The GSA's holdup means Biden can't receive any official briefings on the pandemic from government officials.

Dr. Anthony Fauci warned Monday that the formal transition to the incoming Biden administration will be key to the quick distribution of Covid-19 vaccines, and made the point again at The New York Times’ Dealbook Online Summit on Tuesday.

“Transitions are extremely important to the smooth continuity of whatever you’re doing,” Fauci said, adding, “If you want to have good continuity, which will mean maximal attack on infections, hospitalizations, death, you want to have the continuity.”

Members of Biden's coronavirus advisory committee also warned at a news conference Tuesday that without communication and full coordination with the Trump administration, the incoming Biden administration will face significant challenges in distributing the vaccines, ramping up rapid testing and shoring up necessary personal protective equipment.

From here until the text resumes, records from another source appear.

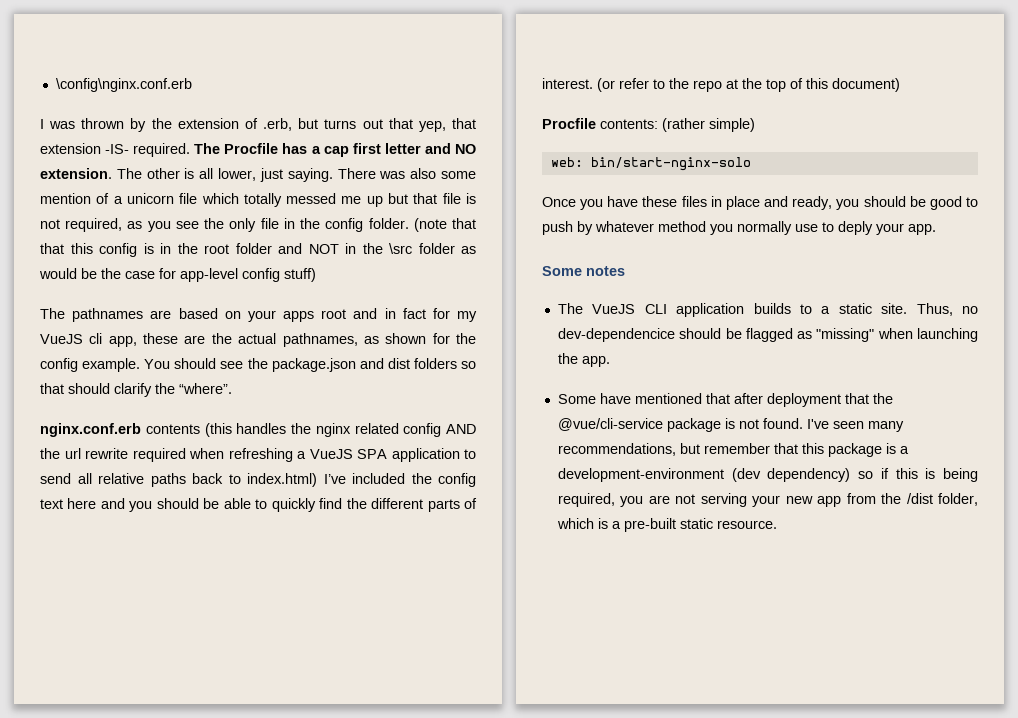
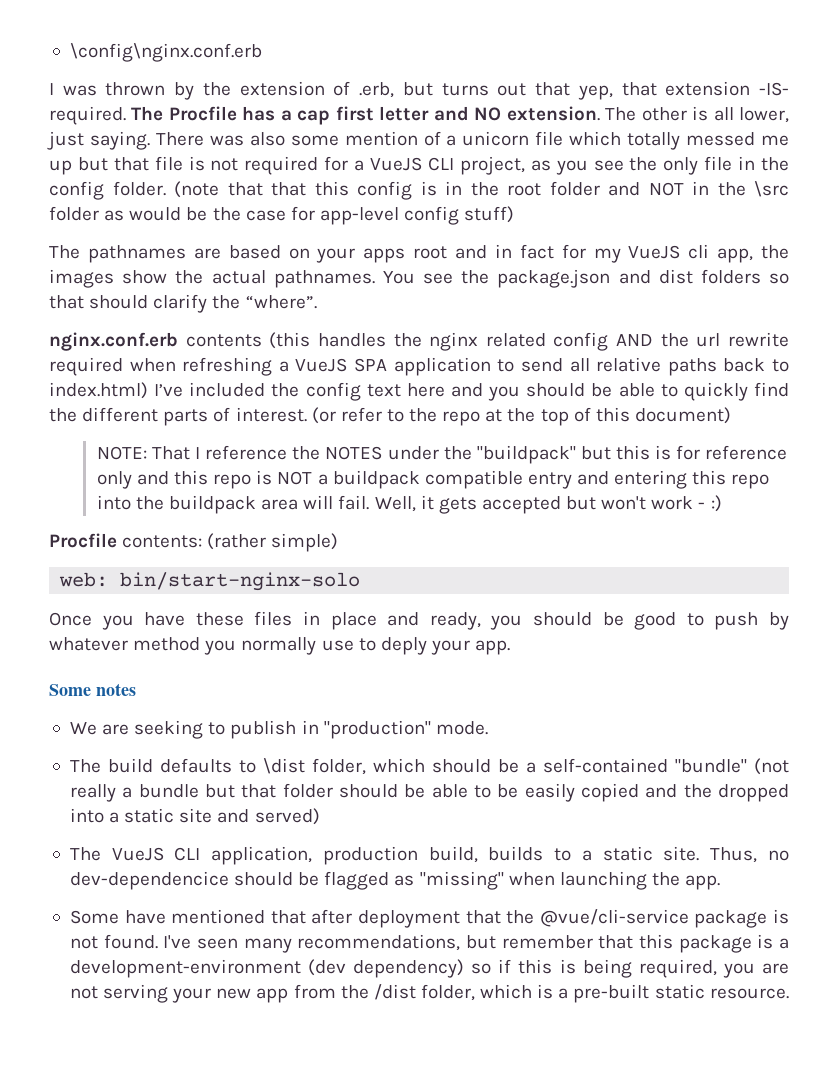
- There was also some mention of a unicorn file which totally messed me up but that file is not required, as you see the only file in the config folder.
+ There was also some mention of a unicorn file which totally messed me up but that file is not required for a VueJS CLI project, as you see the only file in the config folder.
- The pathnames are based on your apps root and in fact for my VueJS cli app, these are the actual pathnames, as shown for the config example. You should see the package.json and dist folders so that should clarify the “where”.
+ The pathnames are based on your apps root and in fact for my VueJS cli app, the images show the actual pathnames. You see the package.json and dist folders so that should clarify the “where”.
+ NOTE: That I reference the NOTES under the "buildpack" but this is for reference only and this repo is NOT a buildpack compatible entry and entering this repo into the buildpack area will fail. Well, it gets accepted but won't work - :)
+ We are seeking to publish in "production" mode.
+ The build defaults to \dist folder, which should be a self-contained "bundle" (not really a bundle but that folder should be able to be easily copied and the dropped into a static site and served)
- The VueJS CLI application builds to a static site.
+ The VueJS CLI application, production build, builds to a static site.

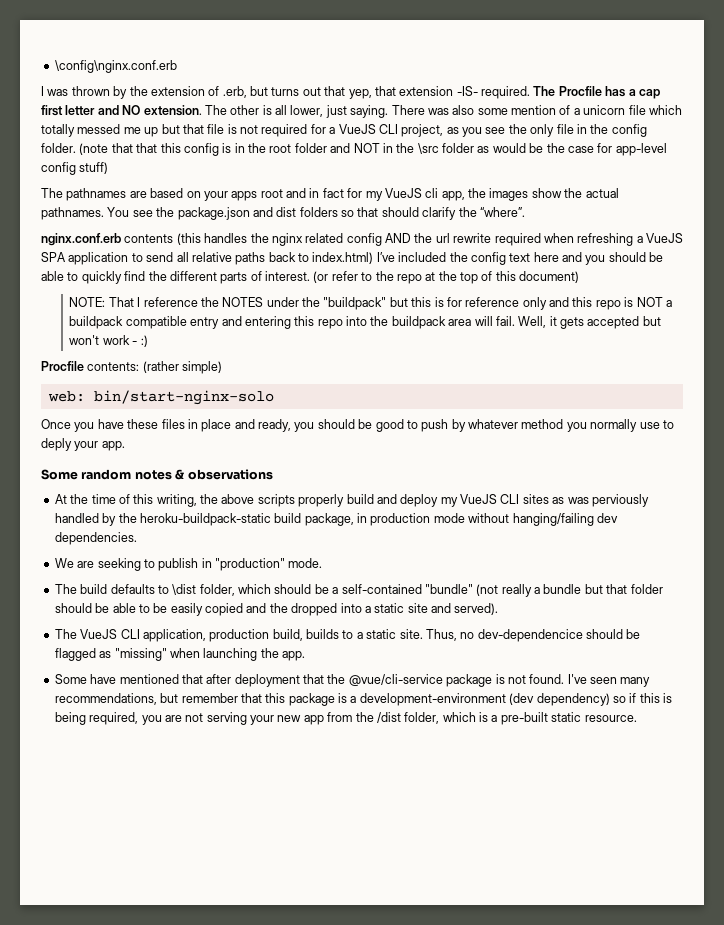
- Some notes
+ Some random notes & observations
+ At the time of this writing, the above scripts properly build and deploy my VueJS CLI sites as was perviously handled by the heroku-buildpack-static build package, in production mode without hanging/failing dev dependencies.
- The build defaults to \dist folder, which should be a self-contained "bundle" (not really a bundle but that folder should be able to be easily copied and the dropped into a static site and served)
+ The build defaults to \dist folder, which should be a self-contained "bundle" (not really a bundle but that folder should be able to be easily copied and the dropped into a static site and served).

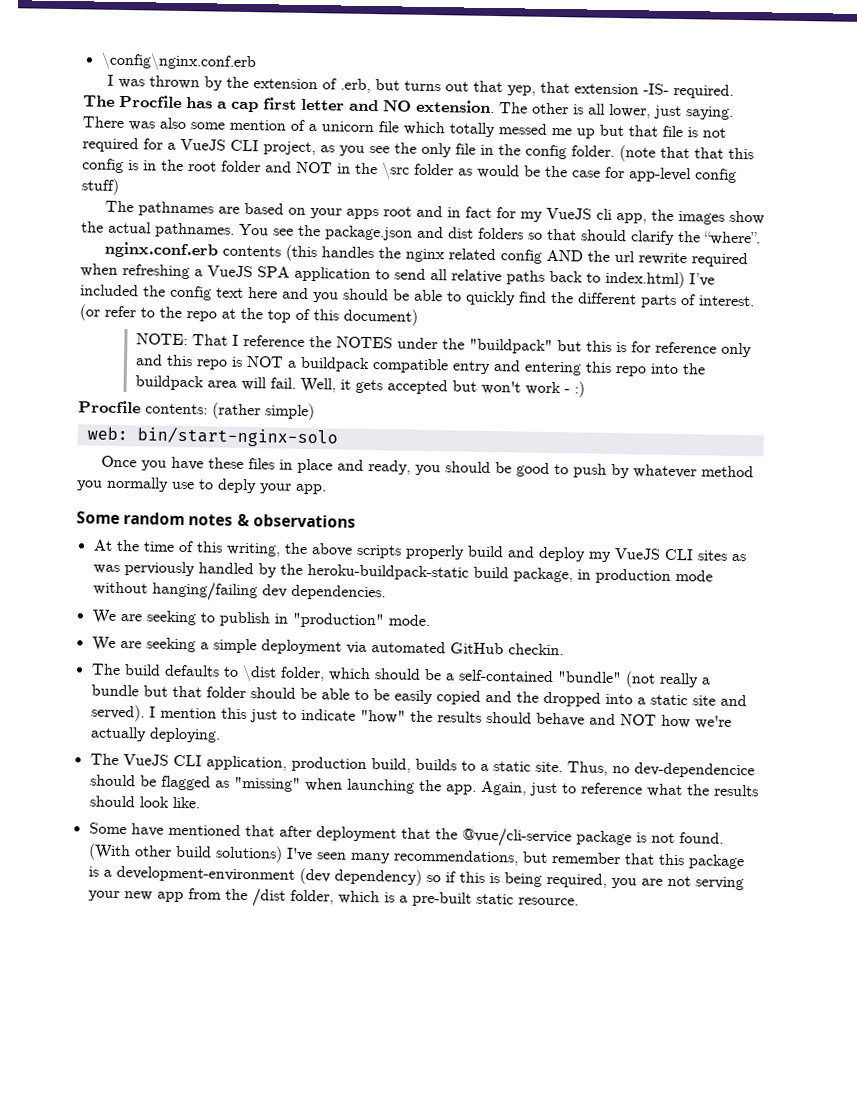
+ We are seeking a simple deployment via automated GitHub checkin.
+ I mention this just to indicate "how" the results should behave and NOT how we're actually deploying.
+ Again, just to reference what the results should look like.
- I've seen many recommendations, but remember that this package is a development-environment (dev dependency) so if this is being required, you are not serving your new app from the /dist folder, which is a pre-built static resource.
+ (With other build solutions) I've seen many recommendations, but remember that this package is a development-environment (dev dependency) so if this is being required, you are not serving your new app from the /dist folder, which is a pre-built static resource.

A lack of preparedness could also cost the Biden administration public confidence if the response doesn't go right from the start, one of the committee's leaders, former Food and Drug Administrator Dr. David Kessler, said. He added that Biden's advisers were setting up their own recommendations for vaccine distribution in the face of inaction by the GSA.

Meanwhile, Senate Republicans on Monday continued to acknowledge the importance of the transition period.

"It's absolutely imperative for public health that all of the planning that's gone on — for which the current administration deserves credit — be shared with the new administration," Sen. Susan Collins, R-Maine, who won a competitive re-election race earlier this month, said.

Sen. Roger Wicker, R-Miss., told reporters on Capitol Hill, "It's reasonable for the vice president to be given security briefings. I don't see any harm at all, and actually a lot of help."